Aim of the task: Images are to be left out; everything else in the records gets copied exactly.

Material for this exercise:
*****
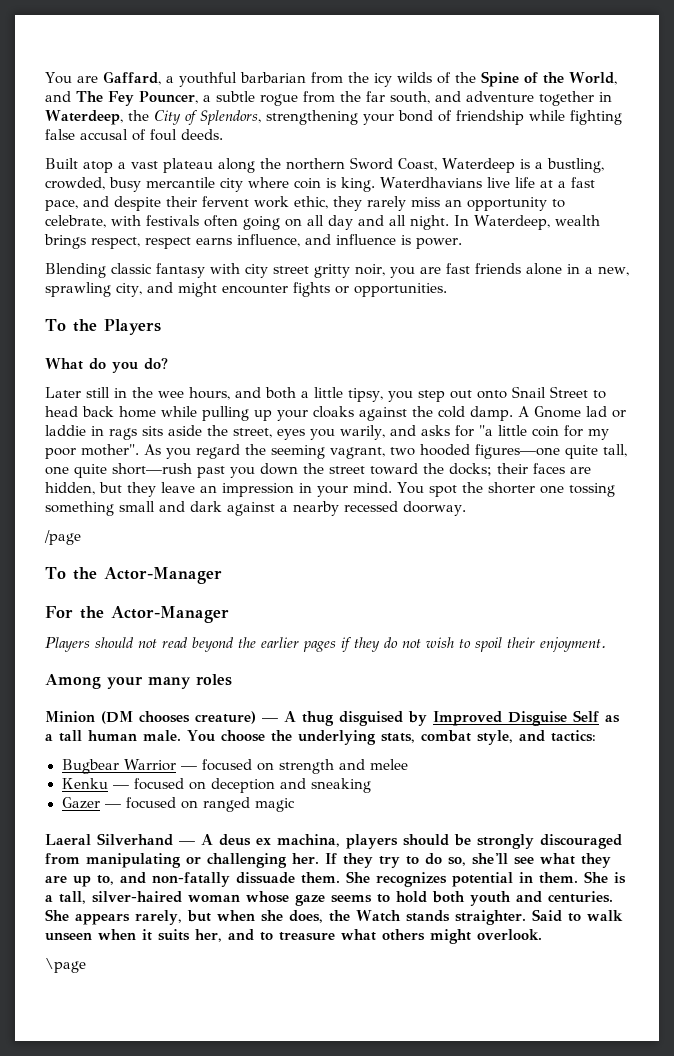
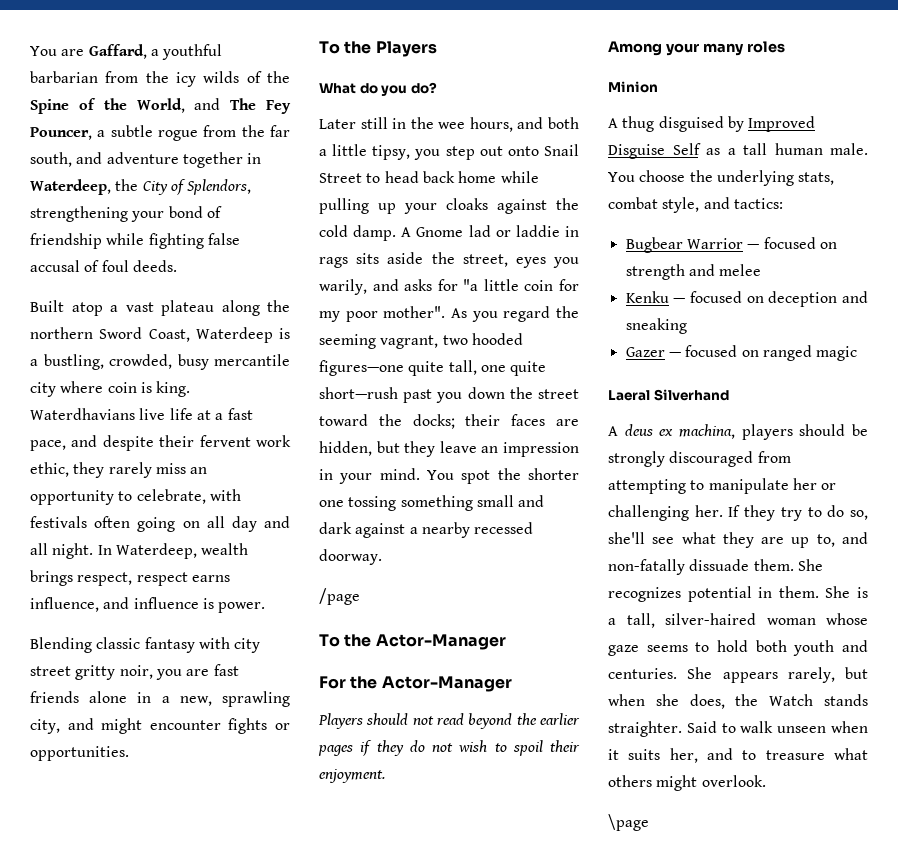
- Minion (DM chooses creature) — A thug disguised by Improved Disguise Self as a tall human male.
+ Minion
+ A thug disguised by Improved Disguise Self as a tall human male.
- Laeral Silverhand — A deus ex machina, players should be strongly discouraged from manipulating or challenging her.
+ Laeral Silverhand
+ A deus ex machina, players should be strongly discouraged from attempting to manipulate her or challenging her.

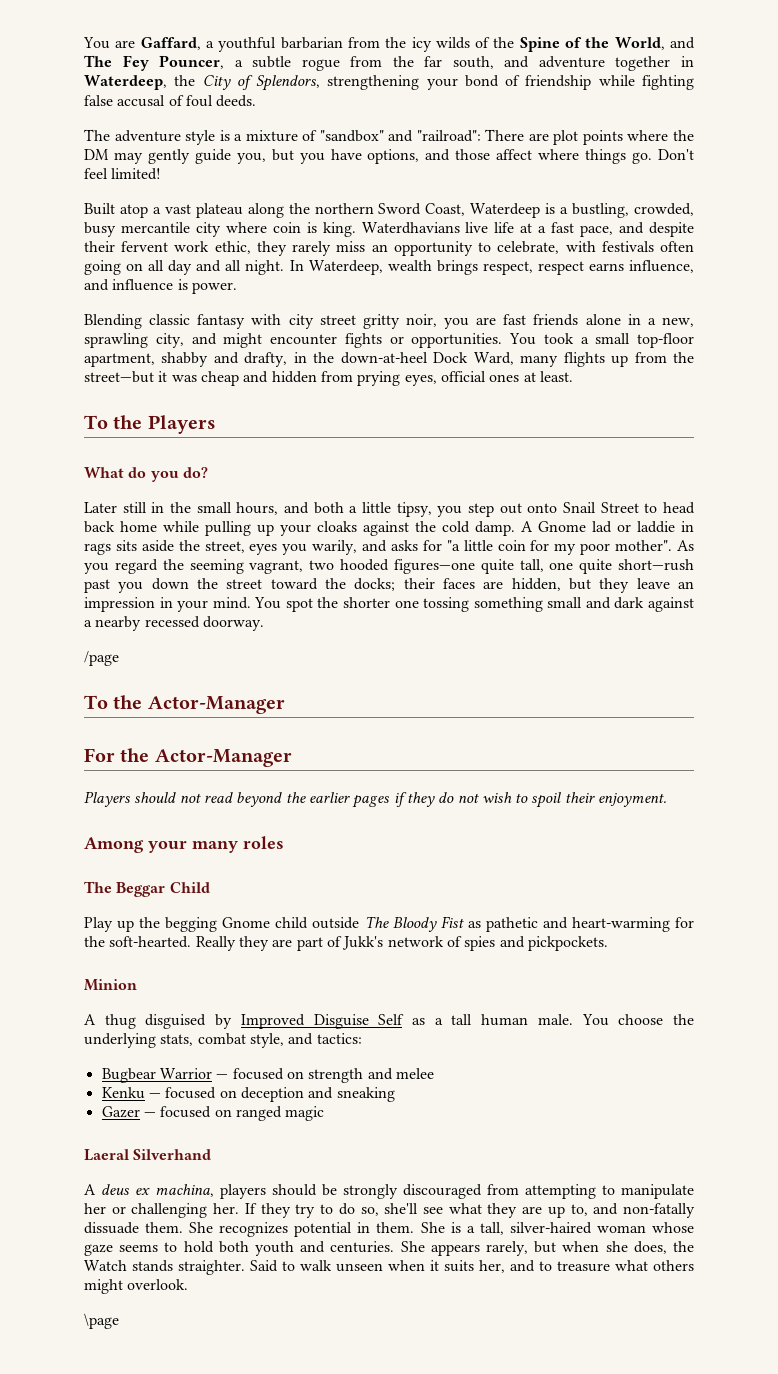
+ The adventure style is a mixture of "sandbox" and "railroad": There are plot points where the DM may gently guide you, but you have options, and those affect where things go. Don't feel limited!
+ You took a small top-floor apartment, shabby and drafty, in the down-at-heel Dock Ward, many flights up from the street—but it was cheap and hidden from prying eyes, official ones at least.
- Later still in the wee hours, and both a little tipsy, you step out onto Snail Street to head back home while pulling up your cloaks against the cold damp.
+ Later still in the small hours, and both a little tipsy, you step out onto Snail Street to head back home while pulling up your cloaks against the cold damp.
+ The Beggar Child
+ Play up the begging Gnome child outside The Bloody Fist as pathetic and heart-warming for the soft-hearted. Really they are part of Jukk's network of spies and pickpockets.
*****
Exercise answer:
- Minion (DM chooses creature) — A thug disguised by Improved Disguise Self as a tall human male.
+ Minion
+ A thug disguised by Improved Disguise Self as a tall human male.
- Laeral Silverhand — A deus ex machina, players should be strongly discouraged from manipulating or challenging her.
+ Laeral Silverhand
+ A deus ex machina, players should be strongly discouraged from attempting to manipulate her or challenging her.

+ The adventure style is a mixture of "sandbox" and "railroad": There are plot points where the DM may gently guide you, but you have options, and those affect where things go. Don't feel limited!
+ You took a small top-floor apartment, shabby and drafty, in the down-at-heel Dock Ward, many flights up from the street—but it was cheap and hidden from prying eyes, official ones at least.
- Later still in the wee hours, and both a little tipsy, you step out onto Snail Street to head back home while pulling up your cloaks against the cold damp.
+ Later still in the small hours, and both a little tipsy, you step out onto Snail Street to head back home while pulling up your cloaks against the cold damp.
+ The Beggar Child
+ Play up the begging Gnome child outside The Bloody Fist as pathetic and heart-warming for the soft-hearted. Really they are part of Jukk's network of spies and pickpockets.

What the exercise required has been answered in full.